Exploring the pathophysiology of hypogonadism in men with type 2 diabetes: Kisspeptin-10 stimulates serum testosterone and LH secretion in men with type 2 diabetes and mild biochemical hypogonadism
George JT, Veldhuis JD, Tena-Sempere M, Millar RP, Anderson RA. Clin Endocrinol (Oxf). 2012 Nov 15. doi: 10.1111/cen.12103. [Epub ahead of print]

Source

MRC Centre for Reproductive Health, The Queen's Medical Research Institute, University of Edinburgh, Edinburgh, EH16 4TJ, UK.

Abstract

RATIONALE:

Low serum testosterone is commonly observed in men with type 2 diabetes (T2DM) but the neuroendocrine pathophysiology remains to be elucidated.

OBJECTIVES:

The hypothalamic neuropeptide kisspeptin integrates metabolic signals with the reproductive axis in animal models. We hypothesised that administration of exogenous kisspeptin-10 will restore luteinising hormone (LH) and testosterone secretion in hypotestosteronaemic men with T2DM.

PARTICIPANTS:

Five hypotestosteronaemic men with T2DM (age 33.6±3 years, BMI 40.6±6.3, total testosterone 8.5±1.0 nmol/L, LH 4.7±0.7 IU/L, HbA(1c) 7.4±2 %, duration of diabetes <5 years) and seven age-matched healthy men. Experiment 1: Mean LH increased in response to intravenous administration of kisspeptin-10 (0.3 mcg/kg bolus) in both healthy men (5.5±0.8 to 13.9±1.7 IU/L P <0.001) and in T2DM (4.7±0.7 to 10.7±1.2 IU/L P=0.02) with comparable ΔLH (P=0.18).
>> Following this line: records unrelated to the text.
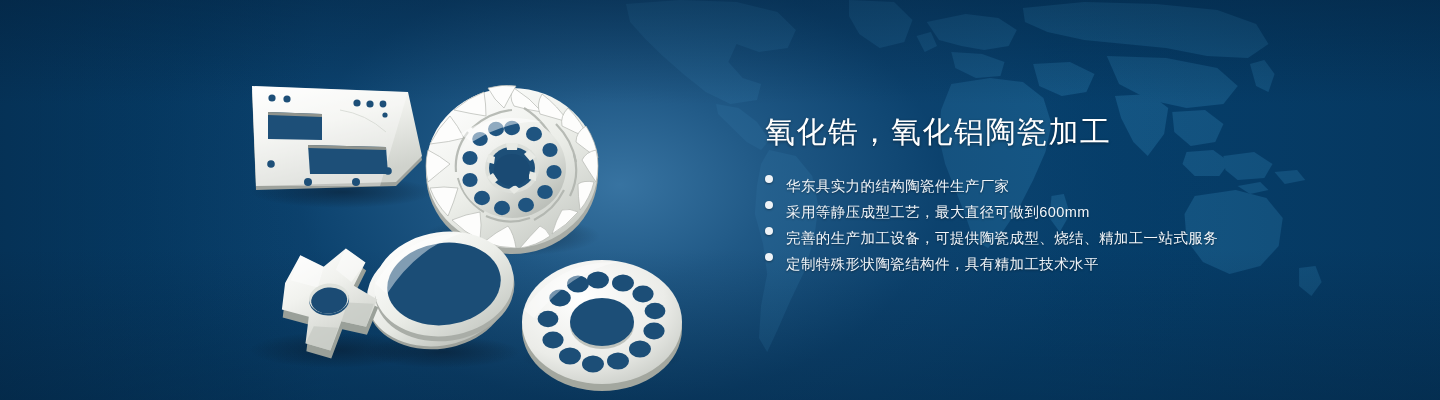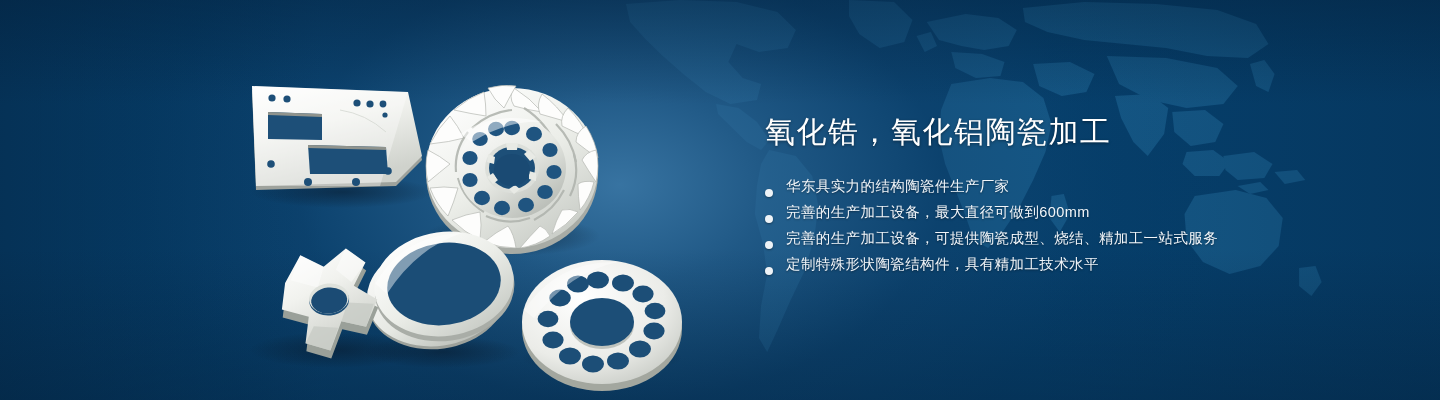--- a/index.html
+++ b/index.html
@@ -69,21 +69,21 @@
     white-space: nowrap;
   }
   .bullet-list {
     list-style: none;
     margin: 0;
     padding: 0;
     margin-top: 23px;
   }
   .bullet-item {
     display: flex;
-    align-items: flex-end;
+    align-items: flex-start;
     height: 22px;
     margin-bottom: 4px;
   }
   .bullet-dot {
     flex: 0 0 auto;
     width: 8px;
     height: 8px;
     border-radius: 50%;
     background: #eef3f7;
     margin-right: 13px;
@@ -376,21 +376,21 @@
   <div class="text-block">
     <div class="headline">氧化锆，氧化铝陶瓷加工</div>
 
     <ul class="bullet-list">
       <li class="bullet-item">
         <span class="bullet-dot"></span>
         <span class="bullet-text">华东具实力的结构陶瓷件生产厂家</span>
       </li>
       <li class="bullet-item">
         <span class="bullet-dot"></span>
-        <span class="bullet-text">完善的生产加工设备，最大直径可做到600mm</span>
+        <span class="bullet-text">采用等静压成型工艺，最大直径可做到600mm</span>
       </li>
       <li class="bullet-item">
         <span class="bullet-dot"></span>
         <span class="bullet-text">完善的生产加工设备，可提供陶瓷成型、烧结、精加工一站式服务</span>
       </li>
       <li class="bullet-item">
         <span class="bullet-dot"></span>
         <span class="bullet-text">定制特殊形状陶瓷结构件，具有精加工技术水平</span>
       </li>
     </ul>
Experiment 2: Baseline 10-min serum sampling for LH and hourly testosterone measurements were performed in four T2DM men over 12 hours. An intravenous infusion of kisspeptin-10 (4 mcg/kg/hr) was administered for 11 hours, 5 days later. There were increases in LH (3.9±0.1 IU/L to 20.7±1.1 IU/L P=0.03) and testosterone (8.5±1.0 to 11.4±0.9 nmol/L, P=0.002). LH pulse frequency increased from 0.6±0.1 to 0.9±0 pulses/hr (P=0.05) and pulsatile component of LH secretion from 32.1±8.0 IU/L to 140.2±23.0 IU/L (P=0.007).

CONCLUSIONS:

Kisspeptin-10 administration increased LH pulse frequency and LH secretion in hypotestosteronaemic men with T2DM in this proof-of-concept study, with associated increases in serum testosterone. These data suggest a potential novel therapeutic role for kisspeptin agonists in enhancing endogenous testosterone secretion in men with T2DM and central hypogonadism.